The parts in red indicates areas that have been deforested.

It’s just a matter of time before the entire Amazon, our planet’s major source of oxygen producing plant life, is completely destroyed.  Why?  In the name of money.

The finger pointing to the general area where the most recent Amazon killings of activists and local rain forest protectors took place.

Did you know that one of the leading anti cancer drugs comes from a plant in this rain forest?  Keep reading~

The following excerpt from Rain-Tree.com is fascinating.

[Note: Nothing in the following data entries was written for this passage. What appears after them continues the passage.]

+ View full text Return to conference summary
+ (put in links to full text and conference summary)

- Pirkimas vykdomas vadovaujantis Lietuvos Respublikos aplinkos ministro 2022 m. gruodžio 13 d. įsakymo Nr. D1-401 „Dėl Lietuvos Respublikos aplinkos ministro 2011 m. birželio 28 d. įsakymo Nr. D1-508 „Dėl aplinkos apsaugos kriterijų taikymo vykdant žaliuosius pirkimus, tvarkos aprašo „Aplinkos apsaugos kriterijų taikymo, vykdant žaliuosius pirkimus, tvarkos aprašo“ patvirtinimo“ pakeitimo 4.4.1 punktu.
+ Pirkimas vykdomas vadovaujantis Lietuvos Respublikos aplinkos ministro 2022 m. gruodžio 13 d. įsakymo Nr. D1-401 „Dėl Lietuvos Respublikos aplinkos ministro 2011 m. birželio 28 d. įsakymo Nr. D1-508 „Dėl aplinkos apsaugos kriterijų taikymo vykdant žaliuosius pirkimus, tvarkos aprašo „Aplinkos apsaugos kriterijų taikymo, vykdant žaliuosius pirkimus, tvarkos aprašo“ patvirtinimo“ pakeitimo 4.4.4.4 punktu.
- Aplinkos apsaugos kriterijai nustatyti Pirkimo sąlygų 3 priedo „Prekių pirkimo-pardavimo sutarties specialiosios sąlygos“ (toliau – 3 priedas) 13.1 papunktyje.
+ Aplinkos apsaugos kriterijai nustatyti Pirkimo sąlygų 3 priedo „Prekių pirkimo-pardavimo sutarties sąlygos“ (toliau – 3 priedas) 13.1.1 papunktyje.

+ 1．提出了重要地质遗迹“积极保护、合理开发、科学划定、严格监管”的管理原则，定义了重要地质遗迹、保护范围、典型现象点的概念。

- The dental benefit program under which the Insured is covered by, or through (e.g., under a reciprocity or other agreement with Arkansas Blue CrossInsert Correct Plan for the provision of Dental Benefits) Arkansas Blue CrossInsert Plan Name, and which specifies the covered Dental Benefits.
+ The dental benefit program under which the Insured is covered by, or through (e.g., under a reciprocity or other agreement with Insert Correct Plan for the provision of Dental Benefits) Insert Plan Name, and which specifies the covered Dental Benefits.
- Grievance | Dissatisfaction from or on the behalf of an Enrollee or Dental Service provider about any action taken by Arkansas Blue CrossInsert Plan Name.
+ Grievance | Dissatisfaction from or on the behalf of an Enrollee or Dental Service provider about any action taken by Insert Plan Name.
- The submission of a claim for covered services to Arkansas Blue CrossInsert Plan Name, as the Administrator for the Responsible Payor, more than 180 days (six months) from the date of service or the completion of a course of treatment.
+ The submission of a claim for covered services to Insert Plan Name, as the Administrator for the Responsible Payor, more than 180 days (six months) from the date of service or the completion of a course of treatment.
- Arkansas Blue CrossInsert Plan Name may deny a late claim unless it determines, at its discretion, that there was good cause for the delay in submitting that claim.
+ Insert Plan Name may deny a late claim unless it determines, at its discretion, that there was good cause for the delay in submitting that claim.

  • One and one-half acres of rainforest are lost every second with tragic consequences for both developing and industrial countries.
  • Rainforests are being destroyed because the value of rainforest land is perceived as only the value of its timber by short-sighted governments, multi-national logging companies, and land owners.
  • Nearly half of the world’s species of plants, animals and microorganisms will be destroyed or severely threatened over the next quarter century due to rainforest deforestation.
  • Experts estimates that we are losing 137 plant, animal and insect species every single day due to rainforest deforestation. That equates to 50,000 species a year. As the rainforest species disappear, so do many possible cures for life-threatening diseases. Currently, 121 prescription drugs sold worldwide come from plant-derived sources. While 25% of Western pharmaceuticals are derived from rainforest ingredients, less that 1% of these tropical trees and plants have been tested by scientists.
  • Most rainforests are cleared by chainsaws, bulldozers and fires for its timber value and then are followed by farming and ranching operations, even by world giants like Mitsubishi Corporation, Georgia Pacific, Texaco and Unocal.
  • There were an estimated ten million Indians living in the Amazonian Rainforest five centuries ago. Today there are less than 200,000.
  • In Brazil alone, European colonists have destroyed more than 90 indigenous tribes since the 1900′s. With them have gone centuries of accumulated knowledge of the medicinal value of rainforest species. As their homelands continue to be destroyed by deforestation, rainforest peoples are also disappearing.
  • Most medicine men and shamans remaining in the Rainforests today are 70 years old or more. Each time a rainforest medicine man dies, it is as if a library has burned down.
  • When a medicine man dies without passing his arts on to the next generation, the tribe and the world loses thousands of years of irreplaceable knowledge about medicinal plants.

  • The Amazon Rainforest has been described as the “Lungs of our Planet” because it provides the essential environmental world service of continuously recycling carbon dioxide into oxygen. More than 20 percent of the world oxygen is produced in the Amazon Rainforest.
  • More than half of the world’s estimated 10 million species of plants, animals and insects live in the tropical rainforests. One-fifth of the world’s fresh water is in the Amazon Basin.
  • One hectare (2.47 acres) may contain over 750 types of trees and 1500 species of higher plants.
  • At least 80% of the developed world’s diet originated in the tropical rainforest. Its bountiful gifts to the world include fruits like avocados, coconuts, figs, oranges, lemons, grapefruit, bananas, guavas, pineapples, mangos and tomatoes; vegetables including corn, potatoes, rice, winter squash and yams; spices like black pepper, cayenne, chocolate, cinnamon, cloves, ginger, sugar cane, tumeric, coffee and vanilla and nuts including Brazil nuts and cashews.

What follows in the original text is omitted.